Atualmente estou a filmar uma longa-metragem – “O última verão” –, um filme de Fernanda Polacow e João Nuno Pinto, com produção da produtora Wonder Maria. De momento, o que posso revelar é que a história aborda a temática das alterações climática e incertezas sobre o futuro. Mas o ano 2024 irá ser um ano com vários projetos na área do cinema. Para além dos já referidos, existem várias propostas em cima da mesa, ainda em processo de construção e de candidatura ao ICA (Instituto do Cinema e do Audiovisual), mas que deverão iniciar-se a partir do segundo semestre de 2024. Gostaria de poder revelar mais sobre estes projetos, mas ainda não me é possível adiantar pormenores. Na área da música, também tenho um novo desafio, o projeto “Vagar”, que é uma ideia do Carlos Martins (saxofonista), e que vem desde antes da pandemia. Este projeto promete uma fusão única de cante alentejano e de jazz, apresentando oito cantadores e oito instrumentistas, com modas do cancioneiro alentejano e letras originais, algumas escritas pelo escritor José Luís Peixoto e compostas pelo Carlos Martins, numa combinação musical inovadora, mas onde o cante mantém a sua essência e caraterística.
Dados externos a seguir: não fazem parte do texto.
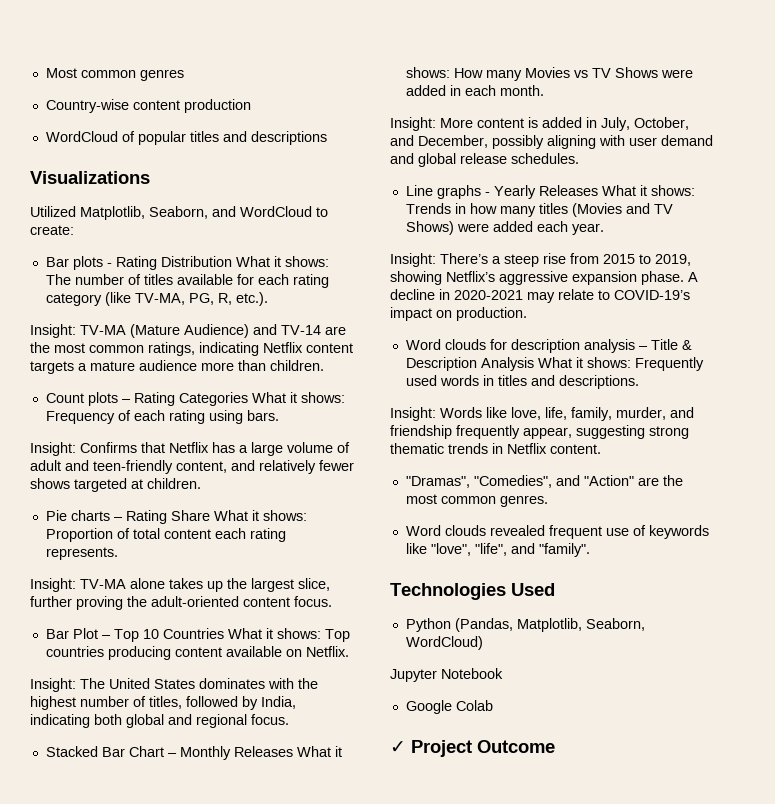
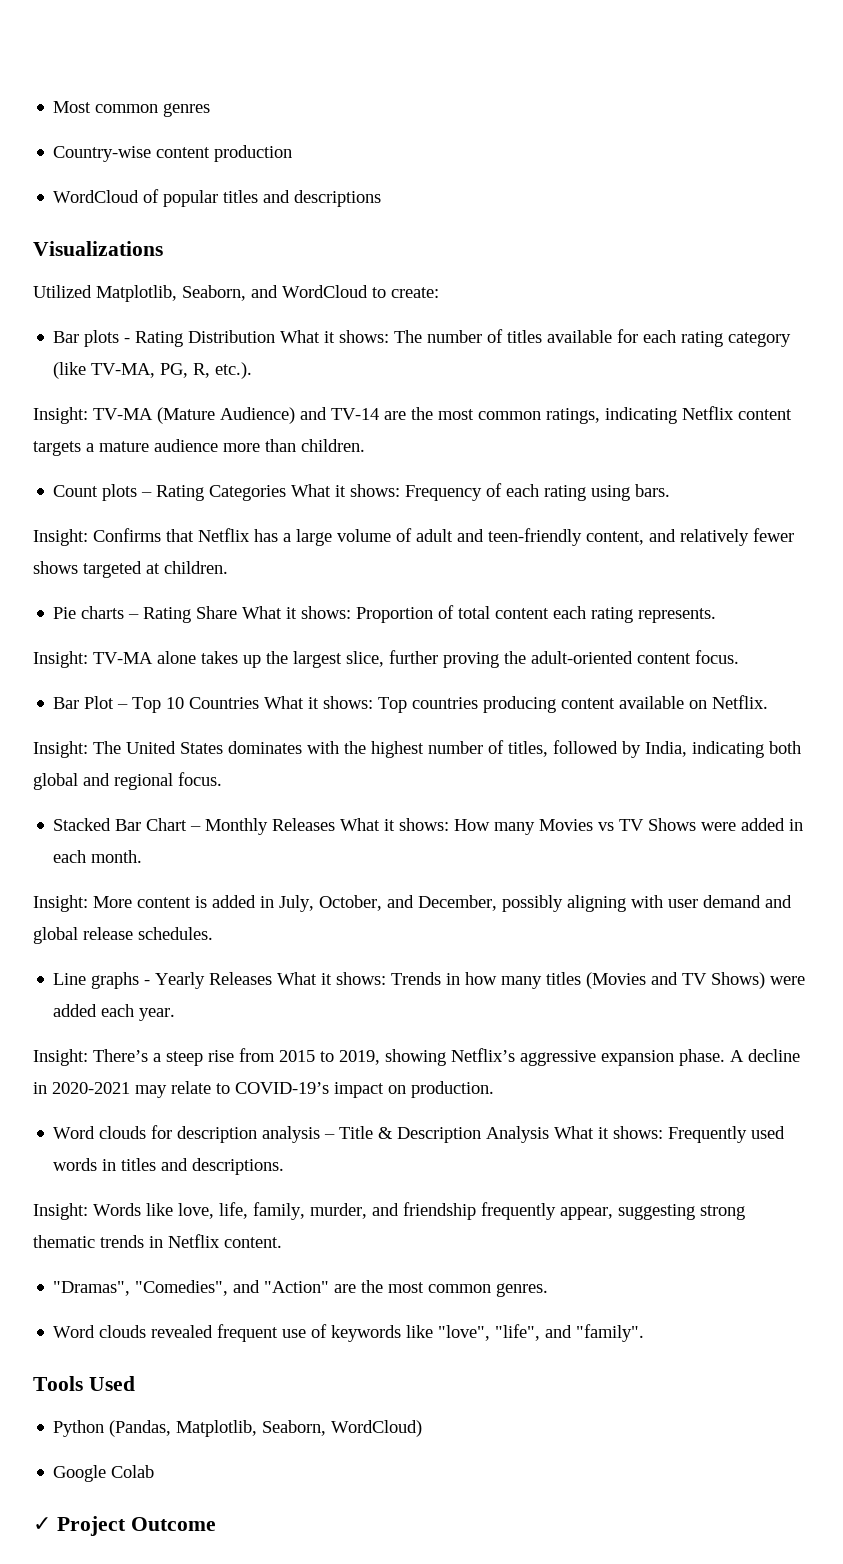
- Technologies Used
+ Tools Used
- Jupyter Notebook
O projeto “Vagar” teve o seu pré-lançamento no passado dia 26 de outubro, no Cine-Granadeiro, em Grândola, com sala esgotada, e em que a reação do público foi bastante positiva e calorosa. Ainda sobre este projeto, de referir que acabámos de gravar um disco, e que o mesmo será lançado no dia 1 de fevereiro de 2024, com um concerto no CCB – Centro Cultural de Belém, em Lisboa. Este projeto é composto por Carlos Martins Ensemble (Carlos Martins, saxofone e composição); Manuel Linhares (voz); Mário Delgado (guitarra); Carlos Barreto (contrabaixo); Alexandre Frazão (bateria); João Bernardo (piano); Joana Guerra (violoncelo); Paulo Bernardino (clarinete baixo) e com as vozes de Hugo Bentes, Pedro Calado, Carlos Franco Nobre, Francisco Bentes, Luís Aleixo, Moisés Moura, Luís Soares e Francisco Pestana. Sobre este desafio/trabalho considero um privilégio e uma honra poder trabalhar com músicos, que, arriscarei dizer, serão a nata do jazz em Portugal, e, depois, ter a sorte de juntar estes cantadores, que têm um enorme sentido musical e que vivem o cante com toda a sua alma e essência.